Postgresql – Use array_position() function to get the most frequent value for column from pg_stats

arraydatatypesperformancepostgresqlpostgresql-performance

I'm trying to execute this simple query in order to check whether some value (1000) belongs to MCV list used by Postgres query optimizer:

SELECT array_position(most_common_vals, 1000) 
FROM pg_stats 
WHERE tablename = 'tenk1' 
AND attname = 'unique1';

But receive the following error message:

ERROR:  function array_position(anyarray, integer) does not exist

How can it be fixed?

array_position() is the standard function as described here and the following statement returns 2 as expected:

SELECT array_position('{1,2,3}', 2);

Best Answer

Solution

Assuming the data type of your column tenk1.unique1 is integer:

SELECT array_position(most_common_vals::text::int[], 1000) 
FROM   pg_stats 
WHERE  tablename = 'tenk1' 
AND    attname = 'unique1';

Use your actual column type and the corresponding array type.
You get the position, or NULL if the value is not in the MCV list.

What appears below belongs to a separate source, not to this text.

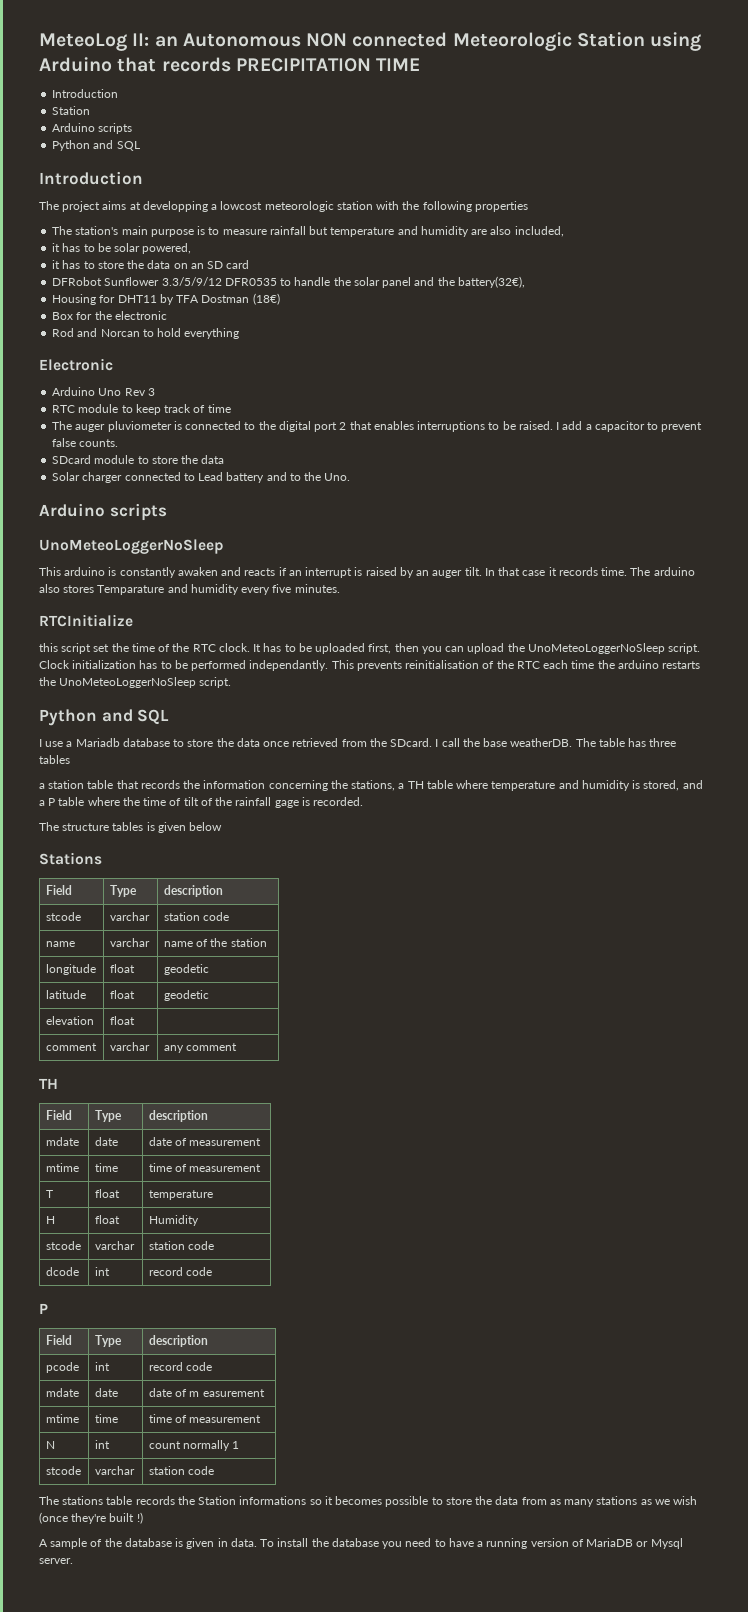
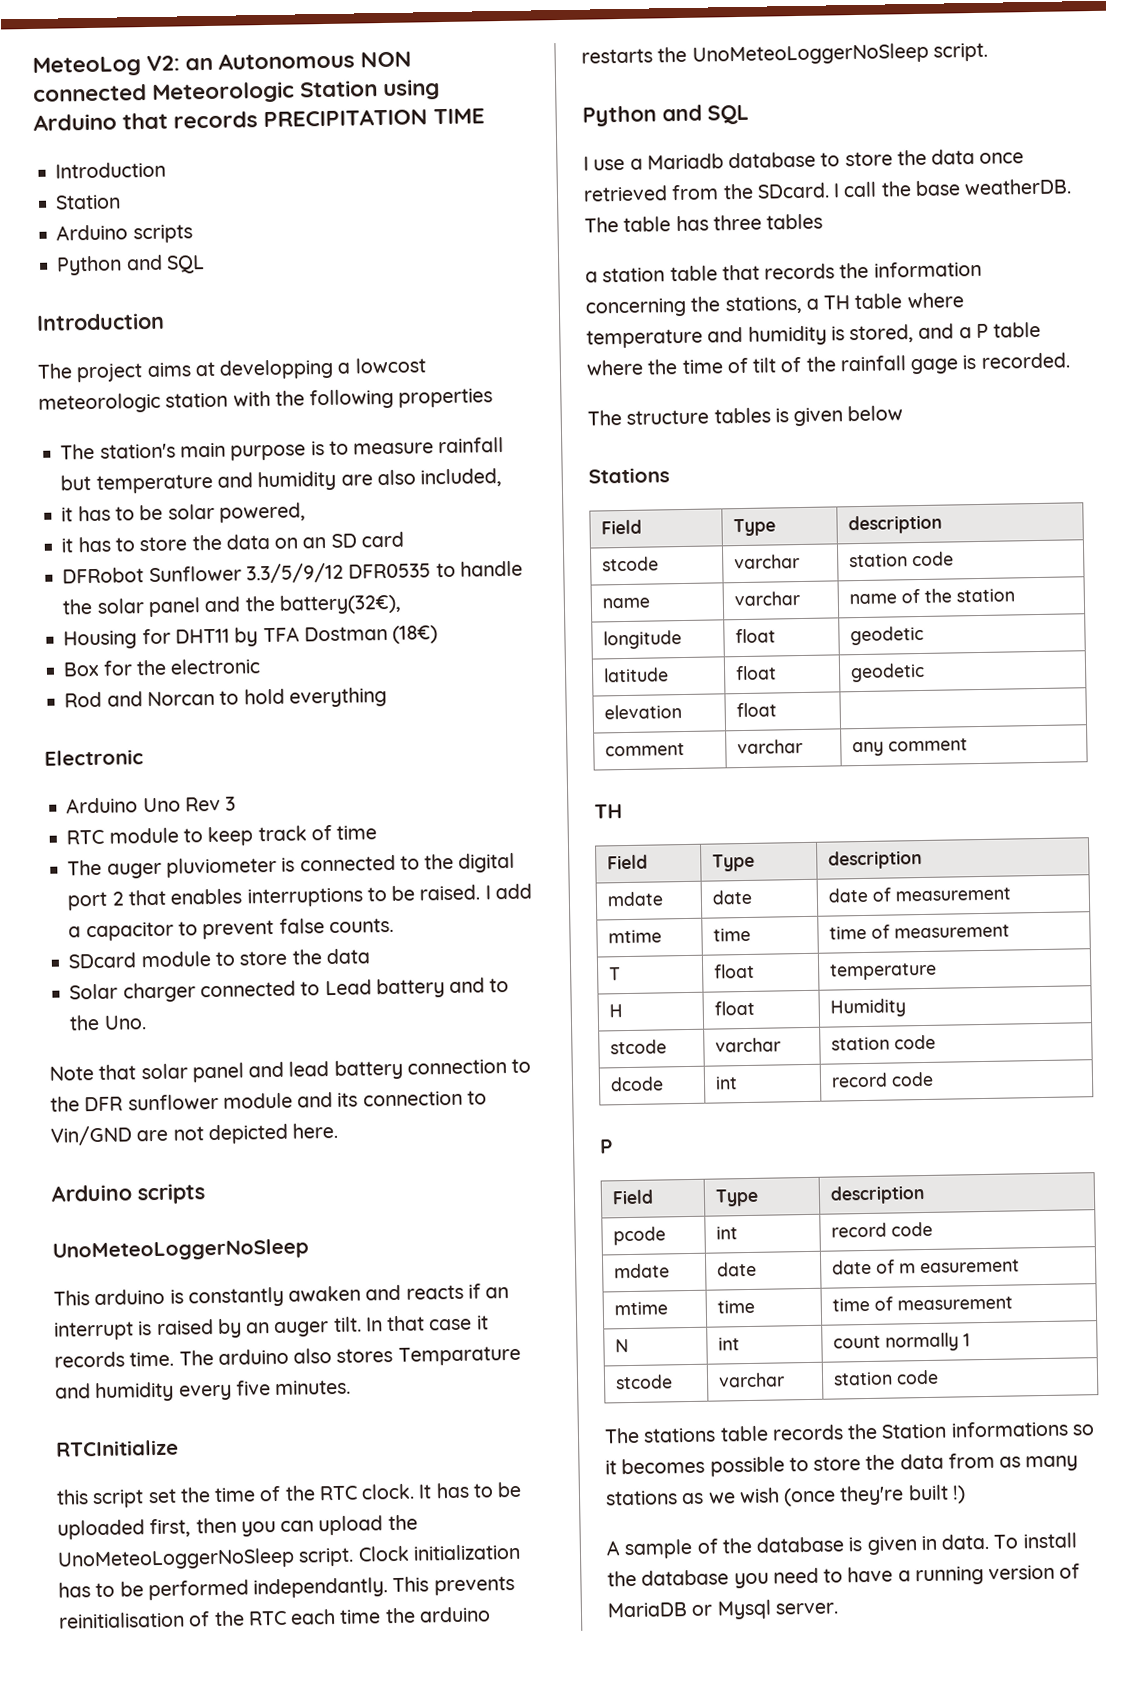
[132,33,150,46] II: -> [146,55,181,72] V2:
(351, 477) none -> [49,1058,532,1083] [50,1090,487,1112] [50,1122,339,1146] // Note that solar panel and lead battery connection to the DFR sunflower module and its connection to Vin/GND are not depicted here.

The solution is short - unlike the ...

Explanation

The function array_position() is defined to take (anyarray, anyelement) (or (anyarray, anyelement, integer) for the second variant).

The column pg_stats.most_common_vals has the polymorphic data type anyarray to be able to hold arrays of any data type - for obvious reasons.

anyarray and anyelement are not allowed as data types for user-created tables. For users, both are polymorphic pseudo-types. (But Postgres can use them in system tables.)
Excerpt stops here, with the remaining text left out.